13. Remember: “Life is like the river, sometimes it sweeps you gently along and sometimes the rapids come out of nowhere.” – Emma Smith

Cycology terms

Lingo you may encounter this Tulsa Tough, or elsewhere on the city’s mean streets

Aero | Short for “aerodynamic” 

Bacon | Slang for scabs, cuts, and scars (aka road rash)

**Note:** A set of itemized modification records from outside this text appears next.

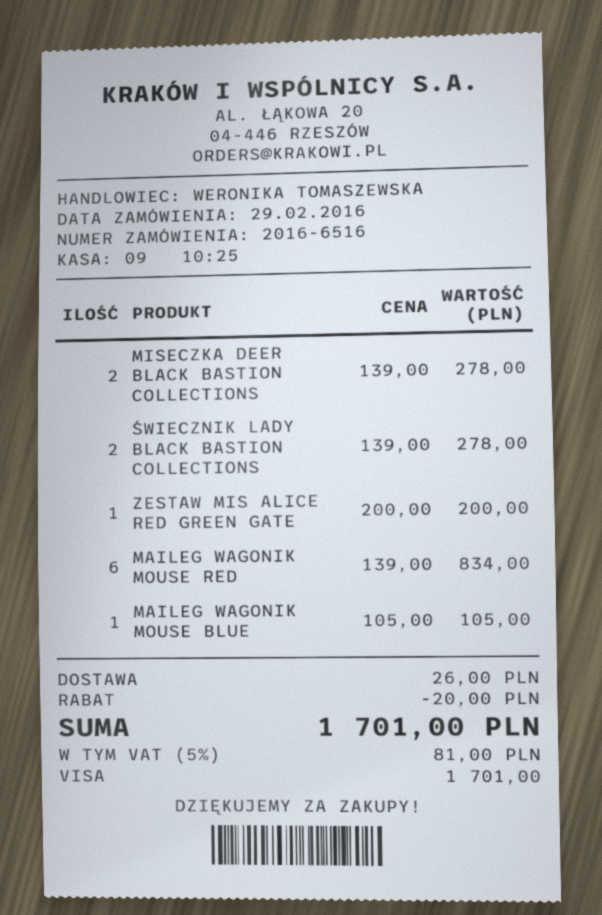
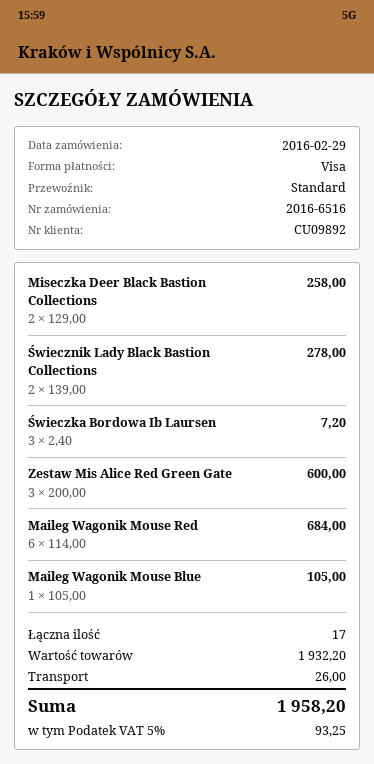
MISECZKA DEER BLACK BASTION COLLECTIONS: 2 x 139.00 = 278.00 -> 2 x 129.00 = 258.00
ZESTAW MIS ALICE RED GREEN GATE: 1 x 200.00 = 200.00 -> 3 x 200.00 = 600.00
MAILEG WAGONIK MOUSE RED: 6 x 139.00 = 834.00 -> 6 x 114.00 = 684.00
Świeczka Bordowa Ib Laursen: none -> 3 x 2.40 = 7.20
discount: 20.00 -> none
tax: 5% = 81.00 -> 5% = 93.25
total: 1701.00 -> 1958.20

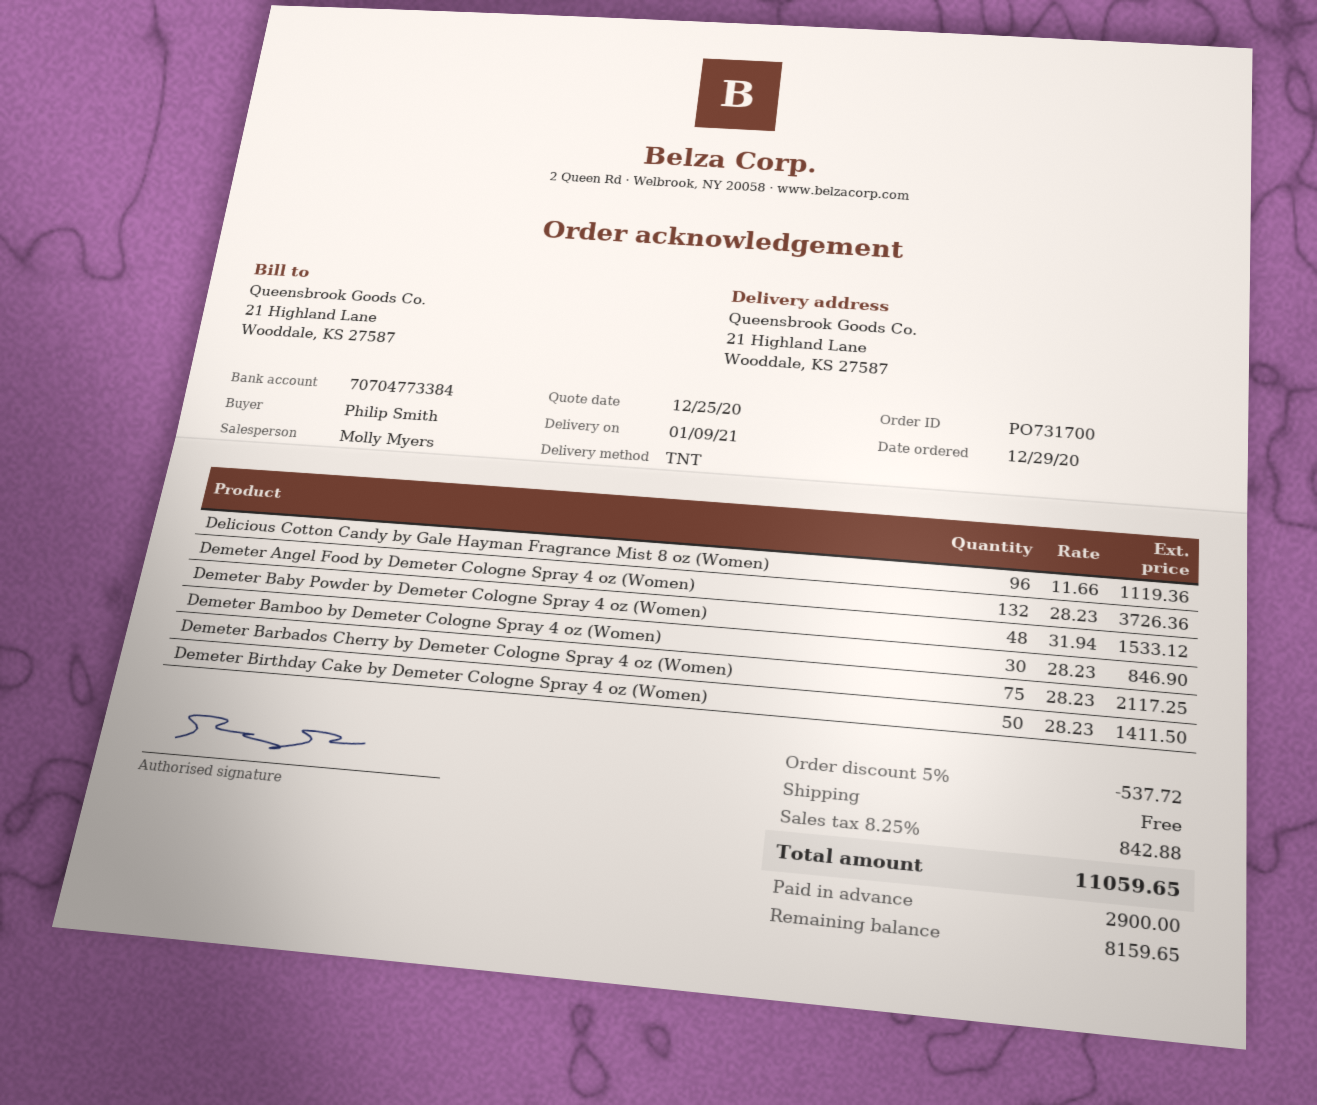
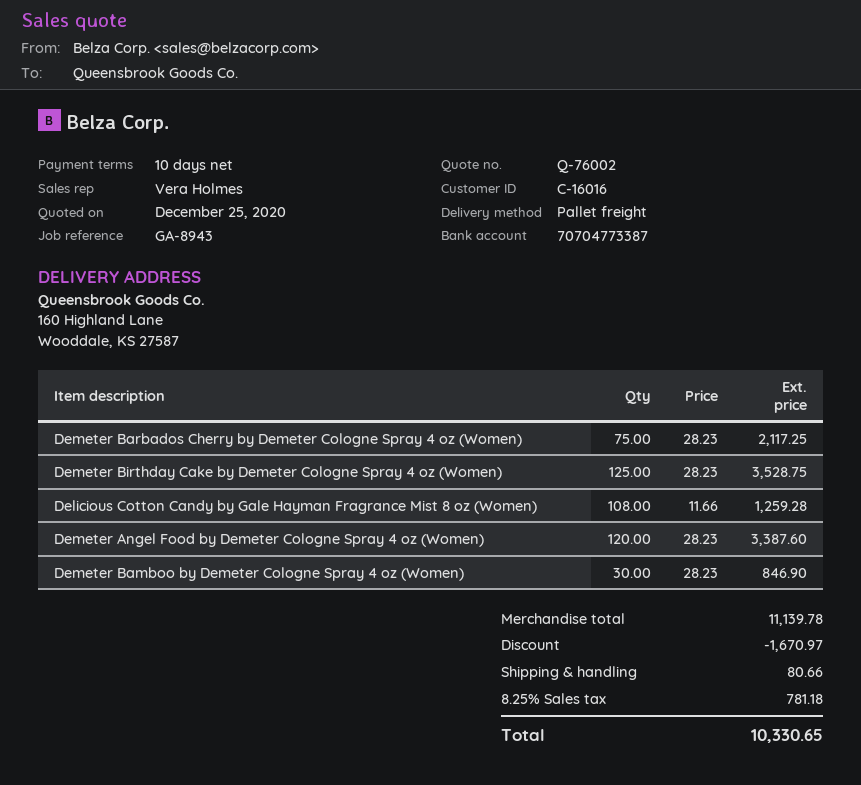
sales rep: Molly Myers -> Vera Holmes
bank account: 70704773384 -> 70704773387
shipping method: TNT -> pallet freight
ship to: 21 Highland Lane, Wooddale, KS 27587 -> 160 Highland Lane, Wooddale, KS 27587
Delicious Cotton Candy by Gale Hayman Fragrance Mist 8 oz (Women): 96 x 11.66 = 1119.36 -> 108 x 11.66 = 1259.28
Demeter Angel Food by Demeter Cologne Spray 4 oz (Women): 132 x 28.23 = 3726.36 -> 120 x 28.23 = 3387.60
Demeter Baby Powder by Demeter Cologne Spray 4 oz (Women): 48 x 31.94 = 1533.12 -> none
Demeter Birthday Cake by Demeter Cologne Spray 4 oz (Women): 50 x 28.23 = 1411.50 -> 125 x 28.23 = 3528.75
discount: 537.72 -> 1670.97
shipping: 0.00 -> 80.66
tax: 8.25% = 842.88 -> 8.25% = 781.18
total: 11059.65 -> 10330.65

Broom wagon | Vehicle following a race that “sweeps” straggler cyclists  

Chainring tat | Mark on skin from chain grease 

Chase pack | Racers trying to catch the lead rider in front 

Cry Baby Hill | Closest thing Tulsa has to Mardi Gras

Cat I, II, III, IV, V | Categories based on cyclist skill level; 1: best, 5: least best

Carback | Car behind

Carup | Car ahead

Chamois | Pronounced “sham-wah” (most everyone says “shammy”), the pad in the seat of cycling shorts. 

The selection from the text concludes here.